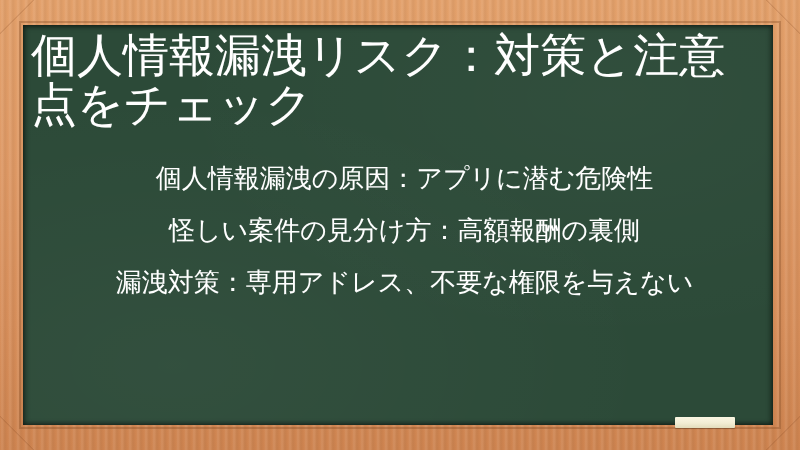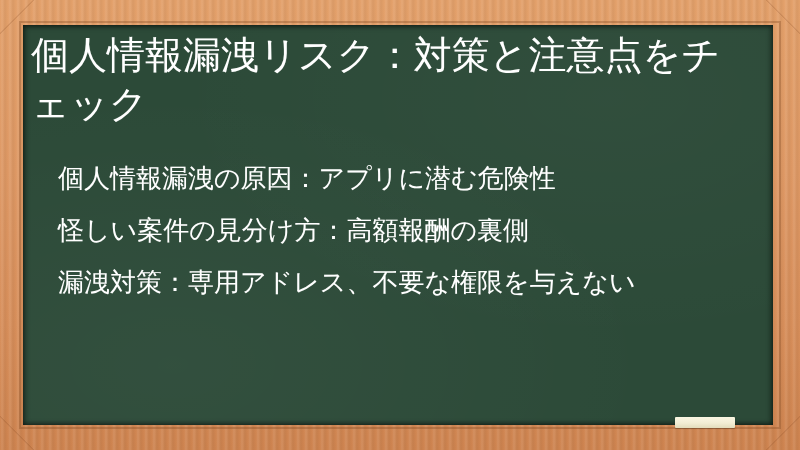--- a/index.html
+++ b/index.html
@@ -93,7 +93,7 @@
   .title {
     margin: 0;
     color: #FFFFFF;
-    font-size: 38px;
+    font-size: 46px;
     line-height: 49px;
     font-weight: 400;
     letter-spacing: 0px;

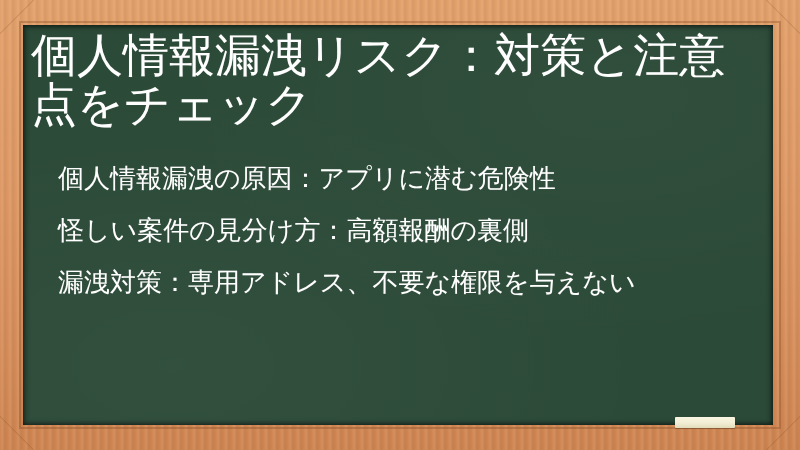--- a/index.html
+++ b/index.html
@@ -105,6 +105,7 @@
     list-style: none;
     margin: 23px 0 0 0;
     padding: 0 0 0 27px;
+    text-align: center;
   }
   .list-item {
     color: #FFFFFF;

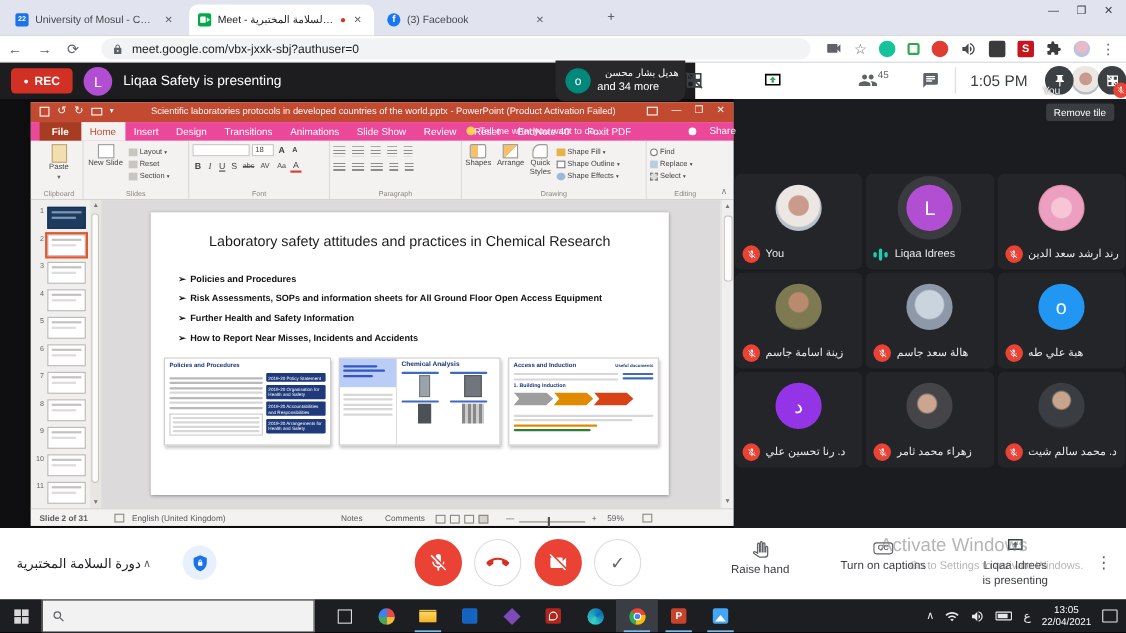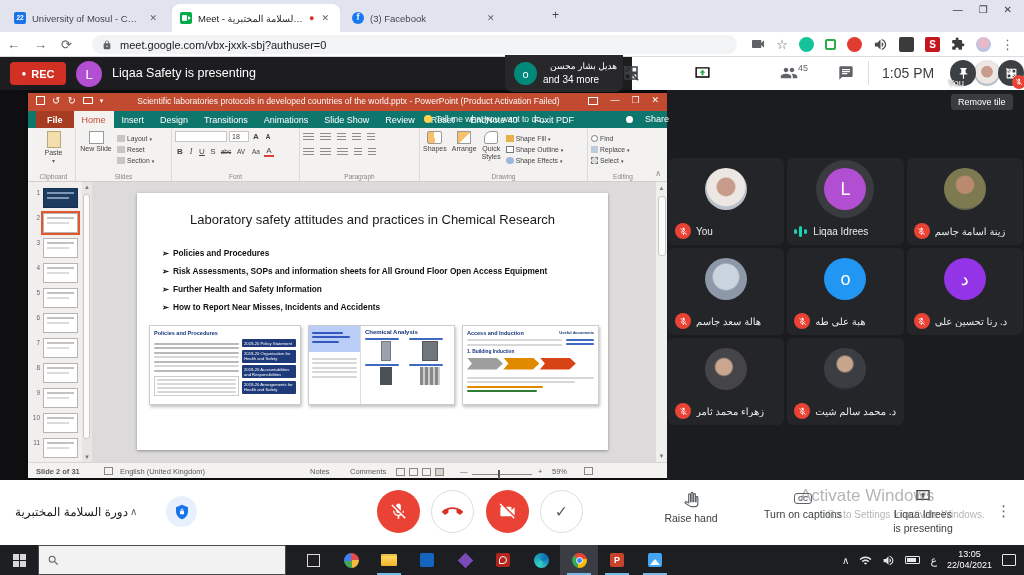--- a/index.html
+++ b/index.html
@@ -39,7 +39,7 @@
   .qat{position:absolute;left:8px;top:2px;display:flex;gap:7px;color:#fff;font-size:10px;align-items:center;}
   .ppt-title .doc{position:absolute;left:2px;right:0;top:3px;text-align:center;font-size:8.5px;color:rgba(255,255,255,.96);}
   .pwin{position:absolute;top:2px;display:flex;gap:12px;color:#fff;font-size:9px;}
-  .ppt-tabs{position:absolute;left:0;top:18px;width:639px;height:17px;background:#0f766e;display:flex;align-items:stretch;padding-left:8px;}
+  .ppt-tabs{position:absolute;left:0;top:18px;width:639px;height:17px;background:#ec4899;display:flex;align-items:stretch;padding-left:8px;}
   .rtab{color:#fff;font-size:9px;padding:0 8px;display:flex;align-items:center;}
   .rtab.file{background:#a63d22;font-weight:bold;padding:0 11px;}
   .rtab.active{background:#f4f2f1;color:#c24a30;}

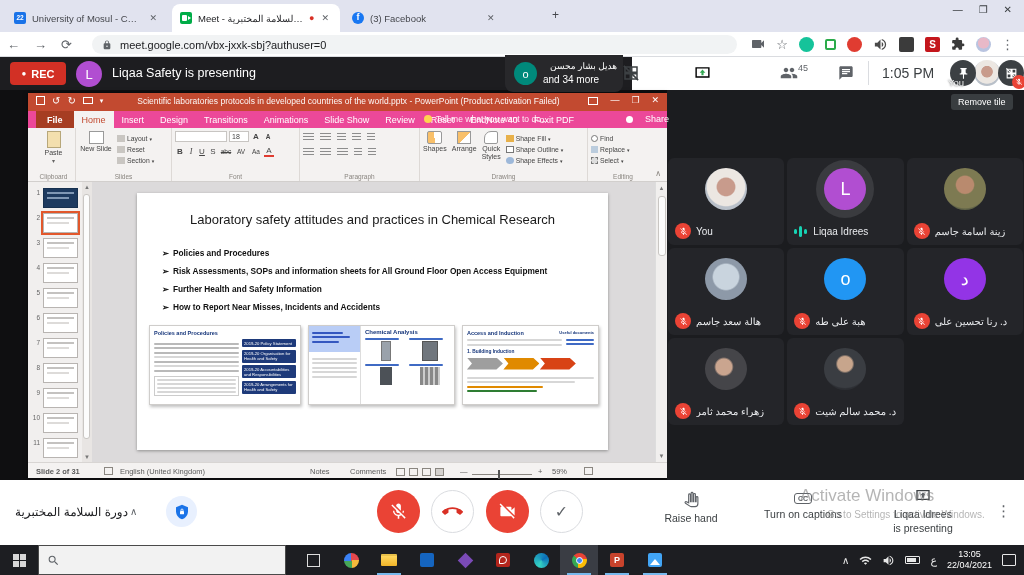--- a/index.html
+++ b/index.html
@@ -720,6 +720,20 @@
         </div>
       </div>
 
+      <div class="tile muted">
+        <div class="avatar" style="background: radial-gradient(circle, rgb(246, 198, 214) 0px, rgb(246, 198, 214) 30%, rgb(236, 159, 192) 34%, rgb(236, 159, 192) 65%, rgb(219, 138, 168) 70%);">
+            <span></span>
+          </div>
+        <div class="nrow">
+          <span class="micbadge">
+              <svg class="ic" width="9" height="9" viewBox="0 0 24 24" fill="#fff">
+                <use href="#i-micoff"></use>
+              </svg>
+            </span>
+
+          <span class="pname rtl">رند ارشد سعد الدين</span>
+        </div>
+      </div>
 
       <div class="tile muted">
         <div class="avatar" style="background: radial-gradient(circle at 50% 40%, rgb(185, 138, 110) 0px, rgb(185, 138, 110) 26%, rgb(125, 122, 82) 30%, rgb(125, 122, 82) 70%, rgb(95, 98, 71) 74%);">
^^^^^^^^
Set down the entries exactly as they appear, with every picture left out.

--- a/index.html
+++ b/index.html
@@ -93,7 +93,7 @@
   .title {
     margin: 0;
     color: #FFFFFF;
-    font-size: 38px;
+    font-size: 46px;
     line-height: 49px;
     font-weight: 400;
     letter-spacing: 0px;

--- a/index.html
+++ b/index.html
@@ -105,6 +105,7 @@
     list-style: none;
     margin: 23px 0 0 0;
     padding: 0 0 0 27px;
+    text-align: center;
   }
   .list-item {
     color: #FFFFFF;

--- a/index.html
+++ b/index.html
@@ -39,7 +39,7 @@
   .qat{position:absolute;left:8px;top:2px;display:flex;gap:7px;color:#fff;font-size:10px;align-items:center;}
   .ppt-title .doc{position:absolute;left:2px;right:0;top:3px;text-align:center;font-size:8.5px;color:rgba(255,255,255,.96);}
   .pwin{position:absolute;top:2px;display:flex;gap:12px;color:#fff;font-size:9px;}
-  .ppt-tabs{position:absolute;left:0;top:18px;width:639px;height:17px;background:#0f766e;display:flex;align-items:stretch;padding-left:8px;}
+  .ppt-tabs{position:absolute;left:0;top:18px;width:639px;height:17px;background:#ec4899;display:flex;align-items:stretch;padding-left:8px;}
   .rtab{color:#fff;font-size:9px;padding:0 8px;display:flex;align-items:center;}
   .rtab.file{background:#a63d22;font-weight:bold;padding:0 11px;}
   .rtab.active{background:#f4f2f1;color:#c24a30;}

--- a/index.html
+++ b/index.html
@@ -720,6 +720,20 @@
         </div>
       </div>
 
+      <div class="tile muted">
+        <div class="avatar" style="background: radial-gradient(circle, rgb(246, 198, 214) 0px, rgb(246, 198, 214) 30%, rgb(236, 159, 192) 34%, rgb(236, 159, 192) 65%, rgb(219, 138, 168) 70%);">
+            <span></span>
+          </div>
+        <div class="nrow">
+          <span class="micbadge">
+              <svg class="ic" width="9" height="9" viewBox="0 0 24 24" fill="#fff">
+                <use href="#i-micoff"></use>
+              </svg>
+            </span>
+
+          <span class="pname rtl">رند ارشد سعد الدين</span>
+        </div>
+      </div>
 
       <div class="tile muted">
         <div class="avatar" style="background: radial-gradient(circle at 50% 40%, rgb(185, 138, 110) 0px, rgb(185, 138, 110) 26%, rgb(125, 122, 82) 30%, rgb(125, 122, 82) 70%, rgb(95, 98, 71) 74%);">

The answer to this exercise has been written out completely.